======== Provided material ========

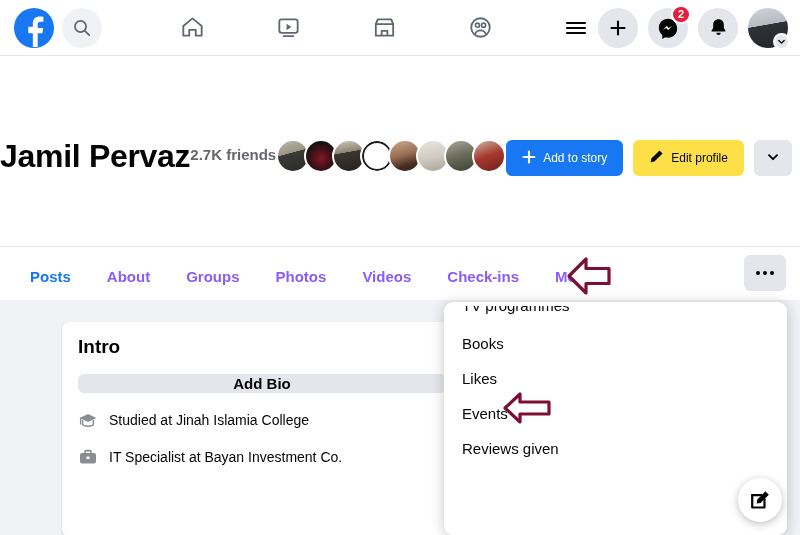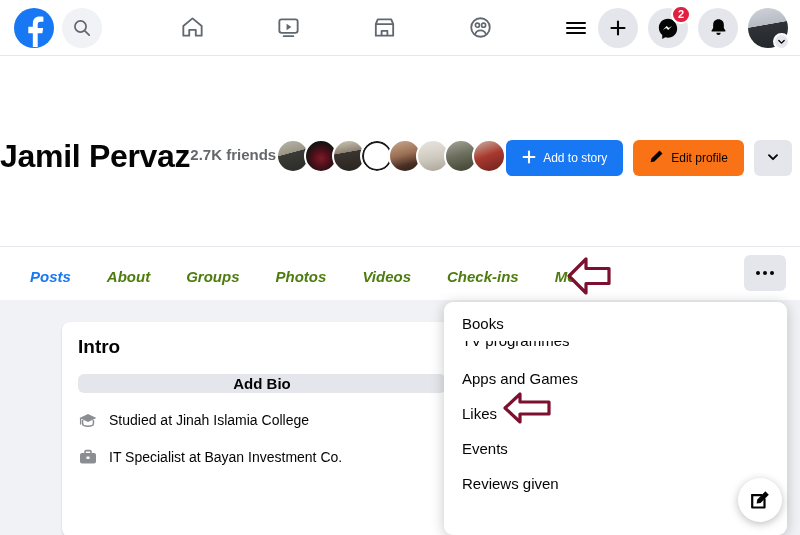--- a/index.html
+++ b/index.html
@@ -54,7 +54,7 @@
   .btn { height: 36px; border-radius: 6px; display:flex; align-items:center; justify-content:center;
          gap: 7px; font-size: 12px; font-weight: normal; cursor: pointer; padding: 0 16px; border:none; }
   .btn-primary { background: #1877F2; color: #fff; }
-  .btn-secondary { background: #f97316; color: #050505; justify-content: space-between; }
+  .btn-secondary { background: #fde047; color: #050505; justify-content: space-between; }
   .btn-icon-only { width: 38px; padding: 0; background: #e4e6eb; }
 
   

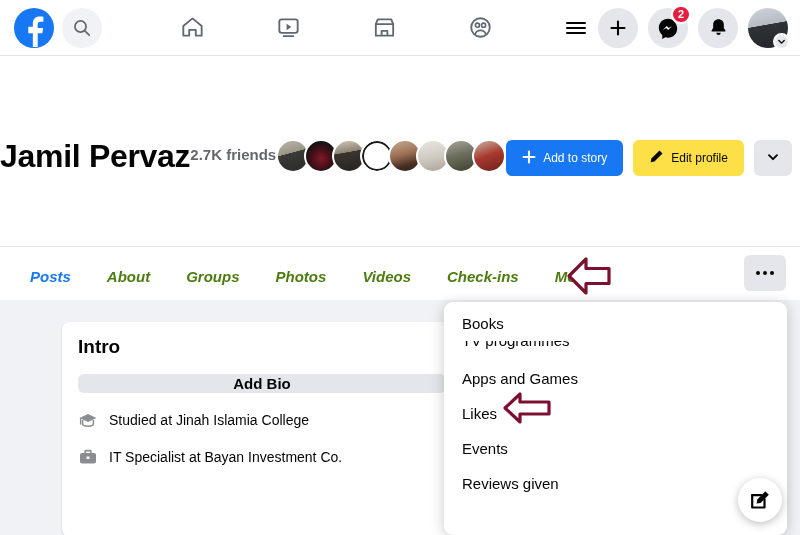--- a/index.html
+++ b/index.html
@@ -59,7 +59,7 @@
 
   
   .tabbar { position: absolute; top: 246px; left: 0; width: 800px; height: 60px;
-            background:#fff; border-top: 1px solid #e4e6eb; display:flex; align-items:center;font-style:italic; }
+            background:#fff; border-top: 1px solid #e4e6eb; display:flex; align-items:center; }
   .tabs { display:flex; align-items:center; height: 54px; padding-left: 14px; gap: 4px; }
   .tab { height: 54px; padding: 0 16px; display:flex; align-items:center; gap:5px;
          font-size: 15px; font-weight: 600; color: #4d7c0f; cursor: pointer; position: relative; }

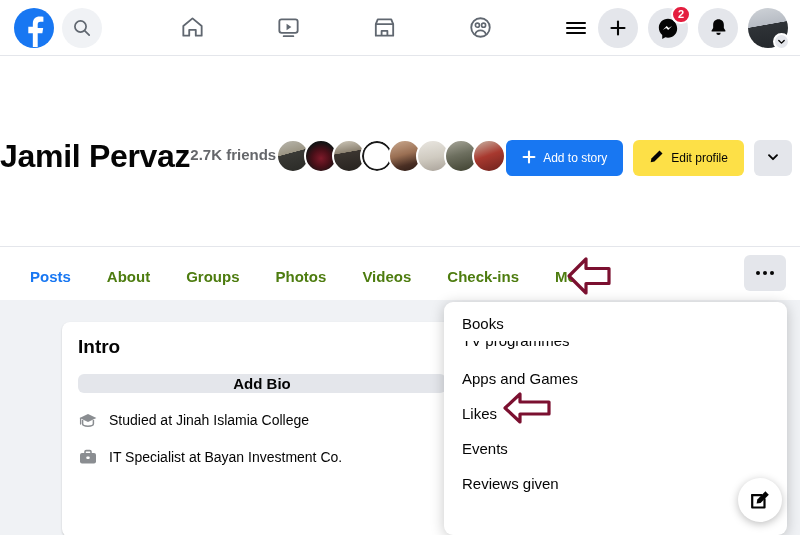--- a/index.html
+++ b/index.html
@@ -62,7 +62,7 @@
             background:#fff; border-top: 1px solid #e4e6eb; display:flex; align-items:center; }
   .tabs { display:flex; align-items:center; height: 54px; padding-left: 14px; gap: 4px; }
   .tab { height: 54px; padding: 0 16px; display:flex; align-items:center; gap:5px;
-         font-size: 15px; font-weight: 600; color: #4d7c0f; cursor: pointer; position: relative; }
+         font-size: 15px; font-weight: 600; color: #8b5cf6; cursor: pointer; position: relative; }
   .tab.active { color: #1877F2; }
   .tab.active::after { content:""; position:absolute; left: 4px; right: 4px; bottom: 0;
                        height: 3px; border-radius: 2px; background: #1877F2; }

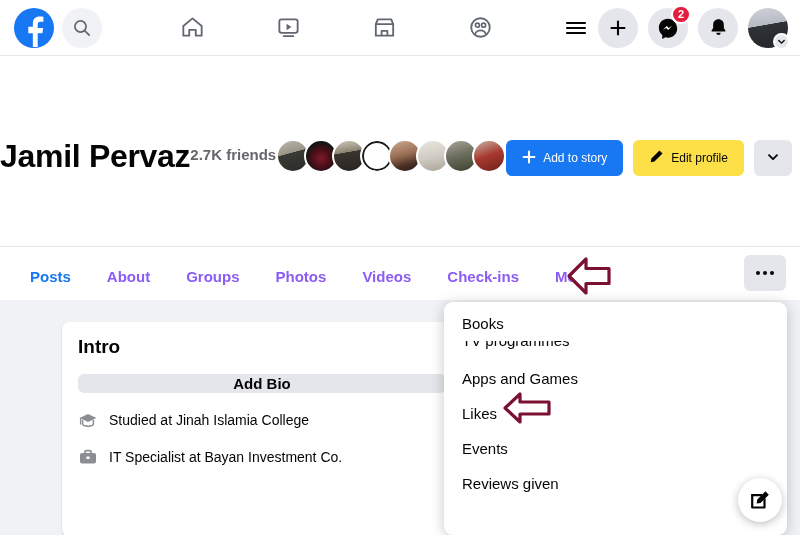--- a/index.html
+++ b/index.html
@@ -304,11 +304,11 @@
   </div>
 
   <div class="dropdown">
-    <div class="dd-item">
-      <span>Books</span>
-    </div>
     <div class="dd-item clipped">
       <span>TV programmes</span>
+    </div>
+    <div class="dd-item">
+      <span>Books</span>
     </div>
     <div class="dd-item">
       <span>Apps and Games</span>

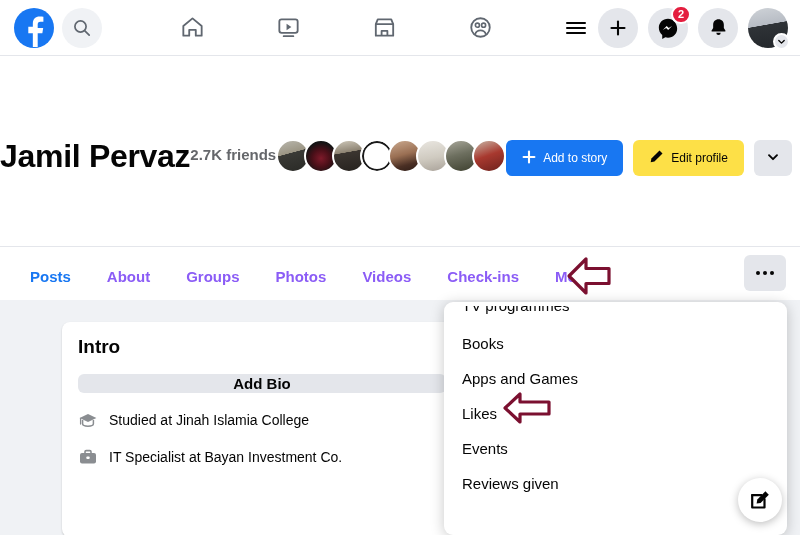--- a/index.html
+++ b/index.html
@@ -311,9 +311,6 @@
       <span>Books</span>
     </div>
     <div class="dd-item">
-      <span>Apps and Games</span>
-    </div>
-    <div class="dd-item">
       <span>Likes</span>
     </div>
     <div class="dd-item">

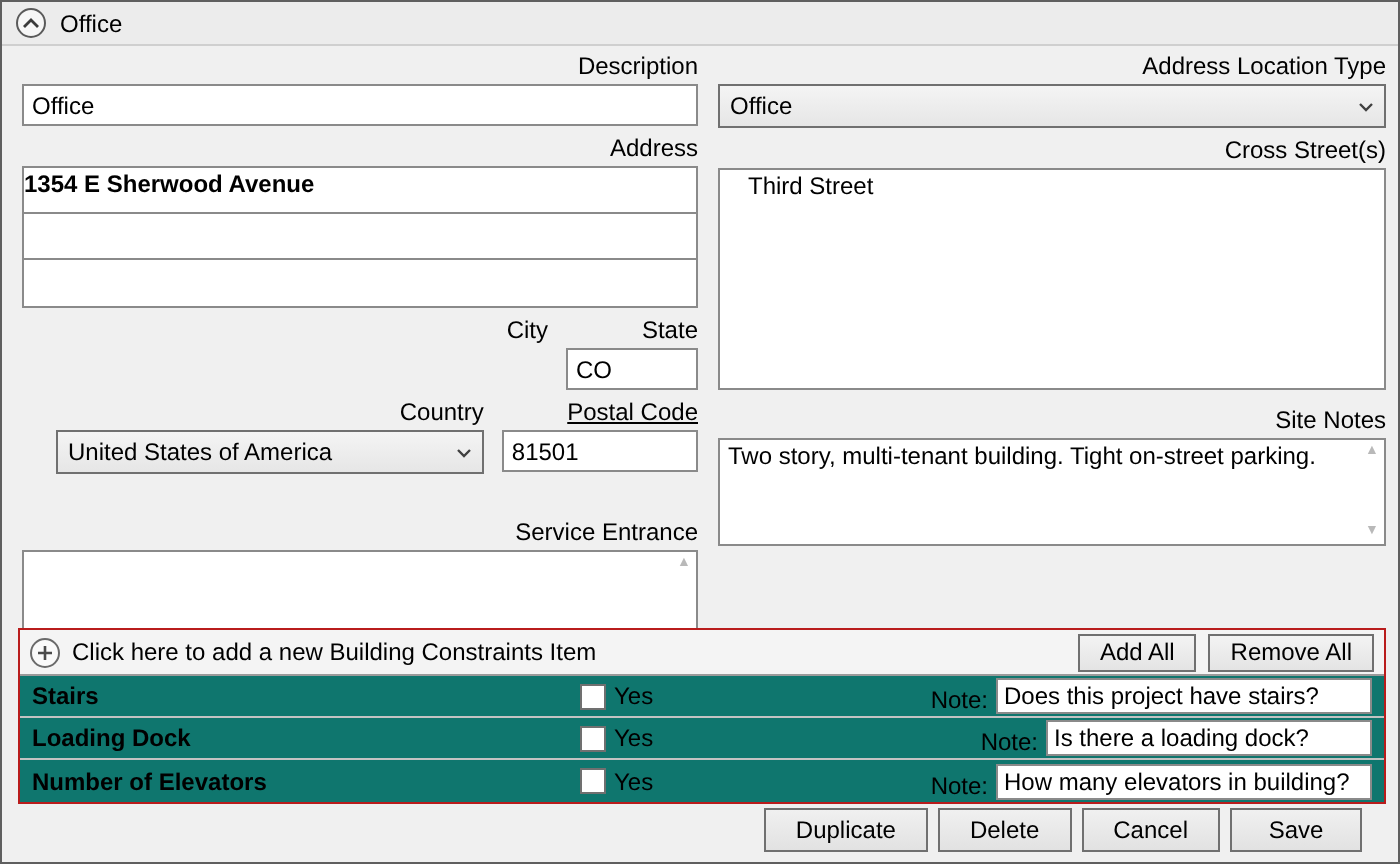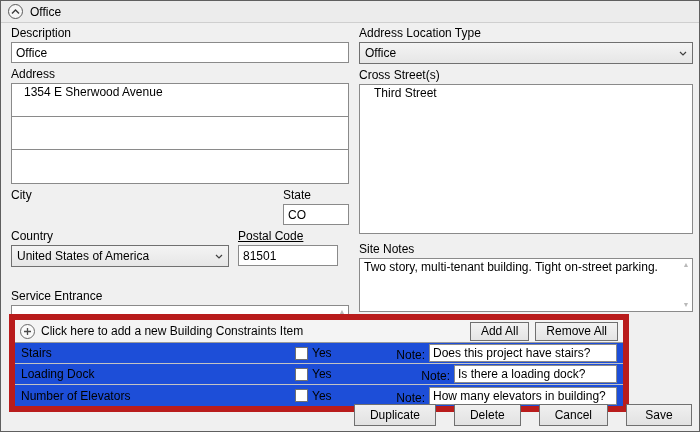--- a/index.html
+++ b/index.html
@@ -34,7 +34,7 @@
   .col-left  { position:absolute; left:10px;  top:26px; width:338px; }
   .col-right { position:absolute; left:358px; top:26px; width:334px; }
 
-  .lbl { display:block; margin: 5px 0 2px; line-height:13px; }
+  .lbl { display:block; margin: 5px 0 2px; line-height:13px;text-align:right; }
   .lbl.first { margin-top: 0; }
 
   .tb {

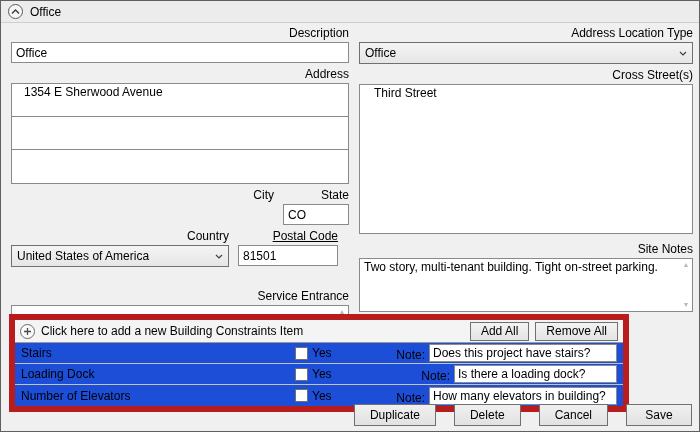--- a/index.html
+++ b/index.html
@@ -46,7 +46,7 @@
 
   
   .addr-box { border:1px solid #8a8a8a; background:#fff; }
-  .addr-row { height:33px; line-height:16px; padding:0 12px; border-bottom:1px solid #8a8a8a; overflow:hidden; }
+  .addr-row { height:23px; line-height:16px; padding:0 0; border-bottom:1px solid #8a8a8a; overflow:hidden;font-weight:bold; }
   .addr-row:last-child { border-bottom:none; }
 
   .pair { display:flex; gap:9px; }

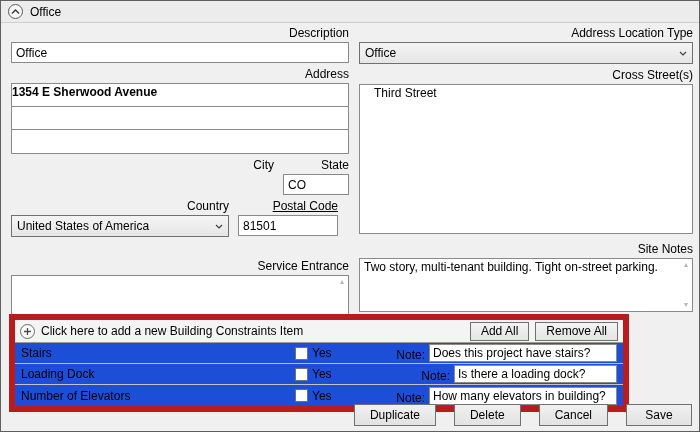--- a/index.html
+++ b/index.html
@@ -74,7 +74,7 @@
     overflow:hidden;
   }
   .ta.small { height:54px; }
-  .ta.big   { height:150px; padding-right:4px;padding-left:14px; }
+  .ta.big   { height:111px; padding-right:4px;padding-left:14px; }
   .sb-up, .sb-dn {
     position:absolute; right:1px; width:10px; height:10px;
     color:#b9b9b9; font-size:7px; line-height:10px; text-align:center;

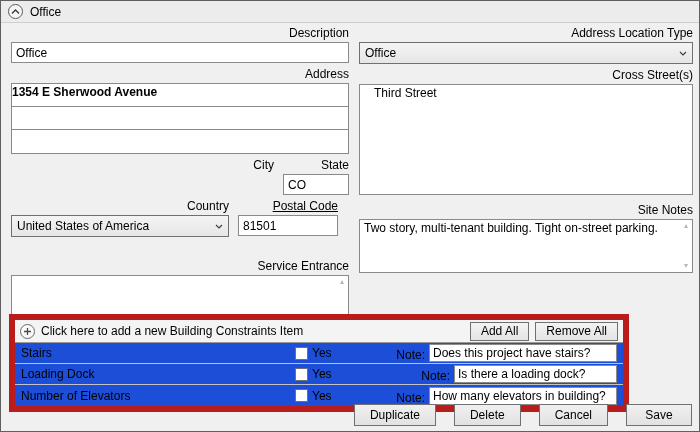--- a/index.html
+++ b/index.html
@@ -49,7 +49,7 @@
   .addr-row { height:23px; line-height:16px; padding:0 0; border-bottom:1px solid #8a8a8a; overflow:hidden;font-weight:bold; }
   .addr-row:last-child { border-bottom:none; }
 
-  .pair { display:flex; gap:9px; }
+  .pair { display:flex; gap:9px;margin-left:17px; }
   .pair .grow { flex:1; }
   .w-state  { width:66px; }
   .w-country{ width:218px; }

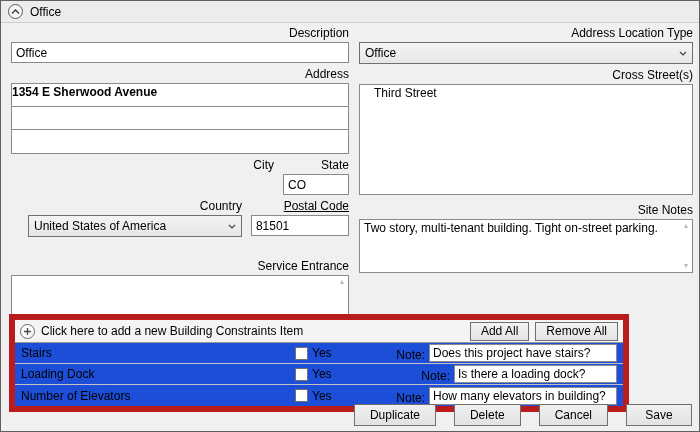--- a/index.html
+++ b/index.html
@@ -84,8 +84,8 @@
 
   
   .ctable {
-    position:absolute; left:8px; top:313px; width:620px;
-    border:6px solid #b91c1c; background:#1d4ed8;
+    position:absolute; left:8px; top:313px; width:684px;
+    border:1px solid #b91c1c; background:#0f766e;
   }
   .crow-add {
     height:23px; display:flex; align-items:center; gap:6px;

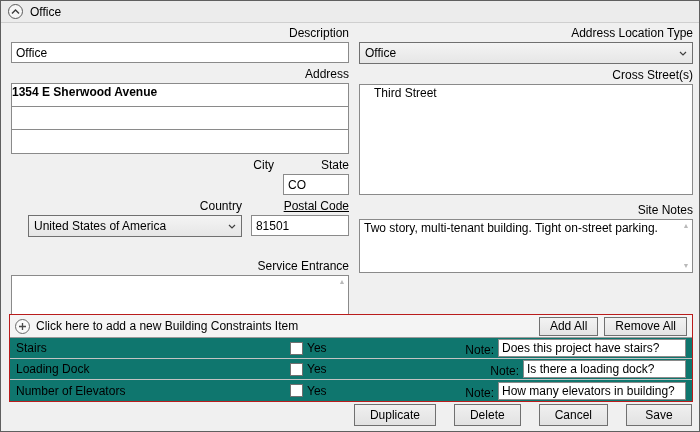--- a/index.html
+++ b/index.html
@@ -111,7 +111,7 @@
     padding:0 6px; border-bottom:1px solid #c3c3c3;
   }
   .crow:last-child { border-bottom:none; }
-  .crow .cname { font-weight:normal; width:274px; }
+  .crow .cname { font-weight:bold; width:274px; }
   .chk {
     width:13px; height:13px; border:1px solid #707070; background:#fff;
     flex:0 0 auto; cursor:pointer;

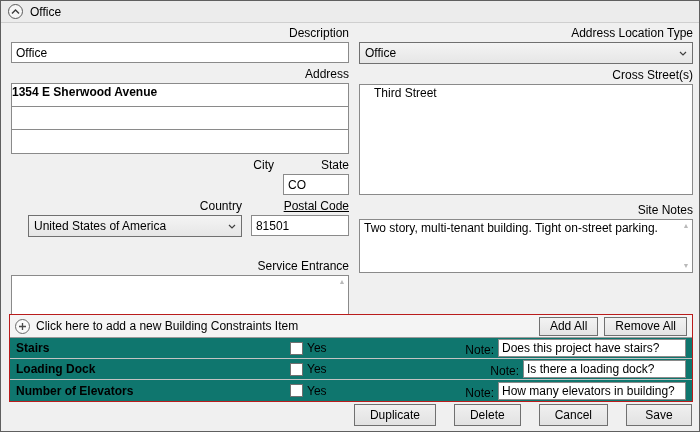--- a/index.html
+++ b/index.html
@@ -128,8 +128,8 @@
 
   
   .footer {
-    position:absolute; right:7px; bottom:5px;
-    display:flex; gap:18px;
+    position:absolute; right:18px; bottom:5px;
+    display:flex; gap:5px;
   }
   .btn {
     height:22px; min-width:66px; padding:0 15px;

========

• [Work to be completed]
Would you write out an exact copy of the entries above, with no images?

• [Response to this exercise]
--- a/index.html
+++ b/index.html
@@ -54,7 +54,7 @@
   .btn { height: 36px; border-radius: 6px; display:flex; align-items:center; justify-content:center;
          gap: 7px; font-size: 12px; font-weight: normal; cursor: pointer; padding: 0 16px; border:none; }
   .btn-primary { background: #1877F2; color: #fff; }
-  .btn-secondary { background: #f97316; color: #050505; justify-content: space-between; }
+  .btn-secondary { background: #fde047; color: #050505; justify-content: space-between; }
   .btn-icon-only { width: 38px; padding: 0; background: #e4e6eb; }
 
   

--- a/index.html
+++ b/index.html
@@ -59,7 +59,7 @@
 
   
   .tabbar { position: absolute; top: 246px; left: 0; width: 800px; height: 60px;
-            background:#fff; border-top: 1px solid #e4e6eb; display:flex; align-items:center;font-style:italic; }
+            background:#fff; border-top: 1px solid #e4e6eb; display:flex; align-items:center; }
   .tabs { display:flex; align-items:center; height: 54px; padding-left: 14px; gap: 4px; }
   .tab { height: 54px; padding: 0 16px; display:flex; align-items:center; gap:5px;
          font-size: 15px; font-weight: 600; color: #4d7c0f; cursor: pointer; position: relative; }

--- a/index.html
+++ b/index.html
@@ -62,7 +62,7 @@
             background:#fff; border-top: 1px solid #e4e6eb; display:flex; align-items:center; }
   .tabs { display:flex; align-items:center; height: 54px; padding-left: 14px; gap: 4px; }
   .tab { height: 54px; padding: 0 16px; display:flex; align-items:center; gap:5px;
-         font-size: 15px; font-weight: 600; color: #4d7c0f; cursor: pointer; position: relative; }
+         font-size: 15px; font-weight: 600; color: #8b5cf6; cursor: pointer; position: relative; }
   .tab.active { color: #1877F2; }
   .tab.active::after { content:""; position:absolute; left: 4px; right: 4px; bottom: 0;
                        height: 3px; border-radius: 2px; background: #1877F2; }

--- a/index.html
+++ b/index.html
@@ -304,11 +304,11 @@
   </div>
 
   <div class="dropdown">
-    <div class="dd-item">
-      <span>Books</span>
-    </div>
     <div class="dd-item clipped">
       <span>TV programmes</span>
+    </div>
+    <div class="dd-item">
+      <span>Books</span>
     </div>
     <div class="dd-item">
       <span>Apps and Games</span>

--- a/index.html
+++ b/index.html
@@ -311,9 +311,6 @@
       <span>Books</span>
     </div>
     <div class="dd-item">
-      <span>Apps and Games</span>
-    </div>
-    <div class="dd-item">
       <span>Likes</span>
     </div>
     <div class="dd-item">

--- a/index.html
+++ b/index.html
@@ -34,7 +34,7 @@
   .col-left  { position:absolute; left:10px;  top:26px; width:338px; }
   .col-right { position:absolute; left:358px; top:26px; width:334px; }
 
-  .lbl { display:block; margin: 5px 0 2px; line-height:13px; }
+  .lbl { display:block; margin: 5px 0 2px; line-height:13px;text-align:right; }
   .lbl.first { margin-top: 0; }
 
   .tb {

--- a/index.html
+++ b/index.html
@@ -46,7 +46,7 @@
 
   
   .addr-box { border:1px solid #8a8a8a; background:#fff; }
-  .addr-row { height:33px; line-height:16px; padding:0 12px; border-bottom:1px solid #8a8a8a; overflow:hidden; }
+  .addr-row { height:23px; line-height:16px; padding:0 0; border-bottom:1px solid #8a8a8a; overflow:hidden;font-weight:bold; }
   .addr-row:last-child { border-bottom:none; }
 
   .pair { display:flex; gap:9px; }

--- a/index.html
+++ b/index.html
@@ -74,7 +74,7 @@
     overflow:hidden;
   }
   .ta.small { height:54px; }
-  .ta.big   { height:150px; padding-right:4px;padding-left:14px; }
+  .ta.big   { height:111px; padding-right:4px;padding-left:14px; }
   .sb-up, .sb-dn {
     position:absolute; right:1px; width:10px; height:10px;
     color:#b9b9b9; font-size:7px; line-height:10px; text-align:center;

--- a/index.html
+++ b/index.html
@@ -49,7 +49,7 @@
   .addr-row { height:23px; line-height:16px; padding:0 0; border-bottom:1px solid #8a8a8a; overflow:hidden;font-weight:bold; }
   .addr-row:last-child { border-bottom:none; }
 
-  .pair { display:flex; gap:9px; }
+  .pair { display:flex; gap:9px;margin-left:17px; }
   .pair .grow { flex:1; }
   .w-state  { width:66px; }
   .w-country{ width:218px; }

--- a/index.html
+++ b/index.html
@@ -84,8 +84,8 @@
 
   
   .ctable {
-    position:absolute; left:8px; top:313px; width:620px;
-    border:6px solid #b91c1c; background:#1d4ed8;
+    position:absolute; left:8px; top:313px; width:684px;
+    border:1px solid #b91c1c; background:#0f766e;
   }
   .crow-add {
     height:23px; display:flex; align-items:center; gap:6px;

--- a/index.html
+++ b/index.html
@@ -111,7 +111,7 @@
     padding:0 6px; border-bottom:1px solid #c3c3c3;
   }
   .crow:last-child { border-bottom:none; }
-  .crow .cname { font-weight:normal; width:274px; }
+  .crow .cname { font-weight:bold; width:274px; }
   .chk {
     width:13px; height:13px; border:1px solid #707070; background:#fff;
     flex:0 0 auto; cursor:pointer;

--- a/index.html
+++ b/index.html
@@ -128,8 +128,8 @@
 
   
   .footer {
-    position:absolute; right:7px; bottom:5px;
-    display:flex; gap:18px;
+    position:absolute; right:18px; bottom:5px;
+    display:flex; gap:5px;
   }
   .btn {
     height:22px; min-width:66px; padding:0 15px;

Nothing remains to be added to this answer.